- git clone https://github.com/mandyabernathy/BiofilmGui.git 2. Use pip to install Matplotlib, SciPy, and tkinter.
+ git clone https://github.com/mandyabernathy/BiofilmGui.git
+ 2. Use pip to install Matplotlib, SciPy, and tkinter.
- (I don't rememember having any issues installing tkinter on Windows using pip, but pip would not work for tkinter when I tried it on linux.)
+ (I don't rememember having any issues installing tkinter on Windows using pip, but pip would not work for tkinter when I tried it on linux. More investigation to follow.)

════════════════════

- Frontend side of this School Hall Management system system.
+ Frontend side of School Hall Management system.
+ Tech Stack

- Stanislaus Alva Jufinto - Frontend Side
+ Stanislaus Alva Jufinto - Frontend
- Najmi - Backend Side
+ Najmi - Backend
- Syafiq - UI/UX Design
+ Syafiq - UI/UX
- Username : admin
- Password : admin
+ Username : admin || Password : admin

════════════════════

# ASSIGNED TASK
From the data above, reproduce word for word the lines running from the line with "- Frontend side of" to the line with "admin || Password : admin", ends included.

# WRITTEN REPLY
- Frontend side of this School Hall Management system system.
+ Frontend side of School Hall Management system.
+ Tech Stack

- Stanislaus Alva Jufinto - Frontend Side
+ Stanislaus Alva Jufinto - Frontend
- Najmi - Backend Side
+ Najmi - Backend
- Syafiq - UI/UX Design
+ Syafiq - UI/UX
- Username : admin
- Password : admin
+ Username : admin || Password : admin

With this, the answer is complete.